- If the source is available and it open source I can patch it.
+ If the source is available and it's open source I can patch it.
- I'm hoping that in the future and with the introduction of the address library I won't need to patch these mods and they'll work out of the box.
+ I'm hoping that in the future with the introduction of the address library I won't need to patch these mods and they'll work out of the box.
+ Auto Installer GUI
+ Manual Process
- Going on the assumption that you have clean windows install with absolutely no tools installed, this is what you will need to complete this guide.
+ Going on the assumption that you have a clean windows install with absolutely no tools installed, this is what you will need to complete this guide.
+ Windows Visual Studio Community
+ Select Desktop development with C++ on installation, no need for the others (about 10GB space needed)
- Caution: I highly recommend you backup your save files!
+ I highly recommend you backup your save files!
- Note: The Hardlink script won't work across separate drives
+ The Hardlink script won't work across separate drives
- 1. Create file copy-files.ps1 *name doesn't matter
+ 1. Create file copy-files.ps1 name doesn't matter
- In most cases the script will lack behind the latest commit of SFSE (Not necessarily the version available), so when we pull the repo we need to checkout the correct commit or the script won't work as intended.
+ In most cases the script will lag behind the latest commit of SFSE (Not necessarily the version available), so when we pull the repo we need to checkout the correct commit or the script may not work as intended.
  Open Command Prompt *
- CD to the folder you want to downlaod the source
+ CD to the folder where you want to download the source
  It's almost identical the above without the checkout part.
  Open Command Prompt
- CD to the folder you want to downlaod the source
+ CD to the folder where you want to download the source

=== WHAT THE TASK ASKS ===
Extract every record. Keep wording exact.

=== RESPONSE FOR THIS EXERCISE ===
- If the source is available and it open source I can patch it.
+ If the source is available and it's open source I can patch it.
- I'm hoping that in the future and with the introduction of the address library I won't need to patch these mods and they'll work out of the box.
+ I'm hoping that in the future with the introduction of the address library I won't need to patch these mods and they'll work out of the box.
+ Auto Installer GUI
+ Manual Process
- Going on the assumption that you have clean windows install with absolutely no tools installed, this is what you will need to complete this guide.
+ Going on the assumption that you have a clean windows install with absolutely no tools installed, this is what you will need to complete this guide.
+ Windows Visual Studio Community
+ Select Desktop development with C++ on installation, no need for the others (about 10GB space needed)
- Caution: I highly recommend you backup your save files!
+ I highly recommend you backup your save files!
- Note: The Hardlink script won't work across separate drives
+ The Hardlink script won't work across separate drives
- 1. Create file copy-files.ps1 *name doesn't matter
+ 1. Create file copy-files.ps1 name doesn't matter
- In most cases the script will lack behind the latest commit of SFSE (Not necessarily the version available), so when we pull the repo we need to checkout the correct commit or the script won't work as intended.
+ In most cases the script will lag behind the latest commit of SFSE (Not necessarily the version available), so when we pull the repo we need to checkout the correct commit or the script may not work as intended.
  Open Command Prompt *
- CD to the folder you want to downlaod the source
+ CD to the folder where you want to download the source
  It's almost identical the above without the checkout part.
  Open Command Prompt
- CD to the folder you want to downlaod the source
+ CD to the folder where you want to download the source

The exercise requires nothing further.